How do you make shRNA-expressing viruses for function screening?

Most people use standard cloning procedures when trying to insert shRNA templates into lentiviral vectors, i.e. anneal a pair of long oligos with sticky ends and ligate the dsDNA into a linearized plasmid with compatible overhangs. However, since typical lentiviral vector plasmids have terminal repeats and are relatively large, when ligated to hairpin sequence-containing shRNA templates, recombination often occurs inside bacteria that results in smaller plasmids. This problem is common for cloning shRNA or other unstable DNA pieces into viral vectors. This cloning issue is further compounded by the fact that it is difficult to sequence any shRNA template region because the hairpin may block the progress of the DNA polymerase used in sequencing, sometimes requiring several repeats under different sequencing conditions, incurring high costs charged by sequencing service providers.

To deal with these aspects of the cloning difficulties, particularly for the purpose of increasing cloning efficiency RNAi-based screening, we compared three different strategies

First, we built a smaller shRNA cloning vector to clone and sequence shRNA templates prior to transferring to lentiviral vectors. This smaller vector does not have a severe recombination problem and is easier to sequence in the hairpin-containing region. After an initial round of cloning with this new vector, we further improved it by inserting an XbaI and a NheI site between the BamHI and SpeI insertion sites, so that any plasmid preparations can be screened for recombinants by a simple XbaI or NheI digest before sequencing. After cloning into this intermediate vector, the shRNA expression cassette can be transferred into the lentivirus vectors with some flanking viral sequences so that the insert size will be around 1kb.

Second, we developed a novel DNA preparation procedure after realizing that DNA damage during miniprep of vector plasmids and gel purification of vector fragment increased recombination of these constructs, which were already less stable than usual due to hairpin structures.
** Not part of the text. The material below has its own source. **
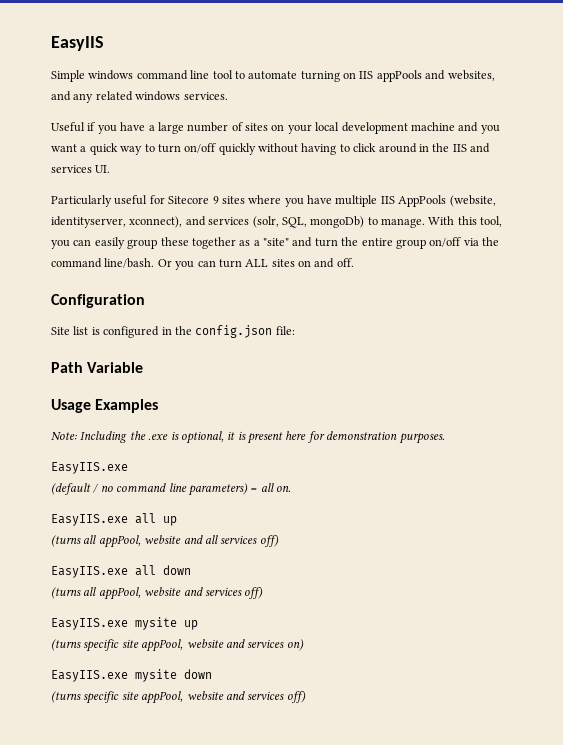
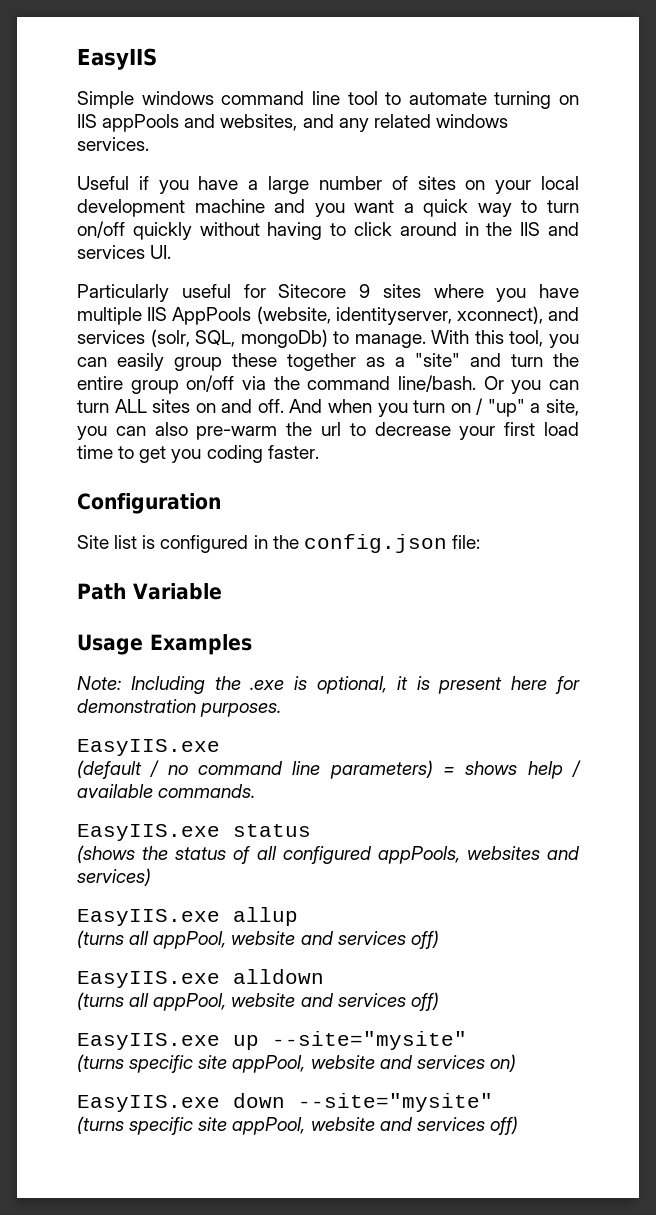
(354, 262) none -> [289,398,579,417] [77,422,579,440] [77,445,319,463] And when you turn on / "up" a site, you can also pre-warm the url to decrease your first load time to get you coding faster.
[260,483,291,492] [51,513,177,526] [51,535,279,548] [51,565,191,578] [51,587,264,600] [51,617,198,630] all on. // EasyIIS.exe all up // (turns all appPool, website and all services off) // EasyIIS.exe all down // (turns all appPool, website and services off) // EasyIIS.exe mysite up -> [465,760,581,779] [77,784,256,798] [77,824,311,841] [77,845,580,864] [77,868,151,886] [77,907,298,926] [77,930,439,949] [77,969,324,988] [77,992,439,1011] [77,1031,467,1050] shows help / available commands. // EasyIIS.exe status // (shows the status of all configured appPools, websites and services) // EasyIIS.exe allup // (turns all appPool, website and services off) // EasyIIS.exe alldown // (turns all appPool, website and services off) // EasyIIS.exe up --site="mysite"
[135,669,212,682] mysite down -> [233,1093,493,1112] down --site="mysite"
This procedure of DNA preparation avoids UV or guanidium exposure, which can cause nicks on double-stranded DNA and facilitate recombination. This new procedure relies on purifying DNA through surface-binding to regular reaction tubes treated with a proprietary reagent (SurfaceBind Purification). The process simply requires adding a proprietary, guanidium-free binding buffer to the DNA, which has been processed in a specially coated tube (eppendorf or thin-wall PCR tube), and purifying directly in the same tube. Vectors prepared this way indeed provide more colony counts and a higher percentage of correct constructs as shown by our test runs. The procedure also requires less time and the purified DNA can be dissolved in volumes as small as a few microliters.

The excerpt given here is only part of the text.